Try it:
Return each line of the data that follows exactly as it reads.

Information provided:
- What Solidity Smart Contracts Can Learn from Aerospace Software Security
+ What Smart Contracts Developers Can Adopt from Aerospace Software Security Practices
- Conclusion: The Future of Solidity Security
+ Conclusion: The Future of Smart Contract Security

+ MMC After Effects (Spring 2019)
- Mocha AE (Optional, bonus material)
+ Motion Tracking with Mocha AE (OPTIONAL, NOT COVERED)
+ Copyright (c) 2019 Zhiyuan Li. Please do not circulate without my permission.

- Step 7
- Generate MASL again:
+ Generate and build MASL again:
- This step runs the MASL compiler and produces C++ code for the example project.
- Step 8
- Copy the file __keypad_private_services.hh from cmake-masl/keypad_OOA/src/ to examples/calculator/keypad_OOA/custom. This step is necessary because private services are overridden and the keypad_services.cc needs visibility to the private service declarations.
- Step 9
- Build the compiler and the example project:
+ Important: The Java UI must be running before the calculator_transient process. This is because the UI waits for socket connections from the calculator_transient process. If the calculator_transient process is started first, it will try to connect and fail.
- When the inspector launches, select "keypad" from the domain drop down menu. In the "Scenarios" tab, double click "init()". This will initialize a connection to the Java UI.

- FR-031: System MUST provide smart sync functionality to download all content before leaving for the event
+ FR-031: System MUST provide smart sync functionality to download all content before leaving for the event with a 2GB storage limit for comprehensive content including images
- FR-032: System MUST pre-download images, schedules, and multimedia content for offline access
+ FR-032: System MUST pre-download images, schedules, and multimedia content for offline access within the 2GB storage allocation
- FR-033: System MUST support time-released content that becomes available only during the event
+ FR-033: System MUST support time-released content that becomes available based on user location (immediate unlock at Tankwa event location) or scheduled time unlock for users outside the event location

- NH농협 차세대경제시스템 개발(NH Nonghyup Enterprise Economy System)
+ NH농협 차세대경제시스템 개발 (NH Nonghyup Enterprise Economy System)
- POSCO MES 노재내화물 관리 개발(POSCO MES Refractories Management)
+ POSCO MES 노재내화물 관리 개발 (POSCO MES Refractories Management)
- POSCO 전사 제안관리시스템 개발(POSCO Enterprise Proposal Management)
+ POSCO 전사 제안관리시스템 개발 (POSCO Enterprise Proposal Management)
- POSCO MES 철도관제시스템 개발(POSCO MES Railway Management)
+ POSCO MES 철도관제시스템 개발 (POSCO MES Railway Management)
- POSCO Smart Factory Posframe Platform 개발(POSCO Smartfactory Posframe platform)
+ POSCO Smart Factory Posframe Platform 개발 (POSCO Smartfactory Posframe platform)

Answer to this task:
- What Solidity Smart Contracts Can Learn from Aerospace Software Security
+ What Smart Contracts Developers Can Adopt from Aerospace Software Security Practices
- Conclusion: The Future of Solidity Security
+ Conclusion: The Future of Smart Contract Security

+ MMC After Effects (Spring 2019)
- Mocha AE (Optional, bonus material)
+ Motion Tracking with Mocha AE (OPTIONAL, NOT COVERED)
+ Copyright (c) 2019 Zhiyuan Li. Please do not circulate without my permission.

- Step 7
- Generate MASL again:
+ Generate and build MASL again:
- This step runs the MASL compiler and produces C++ code for the example project.
- Step 8
- Copy the file __keypad_private_services.hh from cmake-masl/keypad_OOA/src/ to examples/calculator/keypad_OOA/custom. This step is necessary because private services are overridden and the keypad_services.cc needs visibility to the private service declarations.
- Step 9
- Build the compiler and the example project:
+ Important: The Java UI must be running before the calculator_transient process. This is because the UI waits for socket connections from the calculator_transient process. If the calculator_transient process is started first, it will try to connect and fail.
- When the inspector launches, select "keypad" from the domain drop down menu. In the "Scenarios" tab, double click "init()". This will initialize a connection to the Java UI.

- FR-031: System MUST provide smart sync functionality to download all content before leaving for the event
+ FR-031: System MUST provide smart sync functionality to download all content before leaving for the event with a 2GB storage limit for comprehensive content including images
- FR-032: System MUST pre-download images, schedules, and multimedia content for offline access
+ FR-032: System MUST pre-download images, schedules, and multimedia content for offline access within the 2GB storage allocation
- FR-033: System MUST support time-released content that becomes available only during the event
+ FR-033: System MUST support time-released content that becomes available based on user location (immediate unlock at Tankwa event location) or scheduled time unlock for users outside the event location

- NH농협 차세대경제시스템 개발(NH Nonghyup Enterprise Economy System)
+ NH농협 차세대경제시스템 개발 (NH Nonghyup Enterprise Economy System)
- POSCO MES 노재내화물 관리 개발(POSCO MES Refractories Management)
+ POSCO MES 노재내화물 관리 개발 (POSCO MES Refractories Management)
- POSCO 전사 제안관리시스템 개발(POSCO Enterprise Proposal Management)
+ POSCO 전사 제안관리시스템 개발 (POSCO Enterprise Proposal Management)
- POSCO MES 철도관제시스템 개발(POSCO MES Railway Management)
+ POSCO MES 철도관제시스템 개발 (POSCO MES Railway Management)
- POSCO Smart Factory Posframe Platform 개발(POSCO Smartfactory Posframe platform)
+ POSCO Smart Factory Posframe Platform 개발 (POSCO Smartfactory Posframe platform)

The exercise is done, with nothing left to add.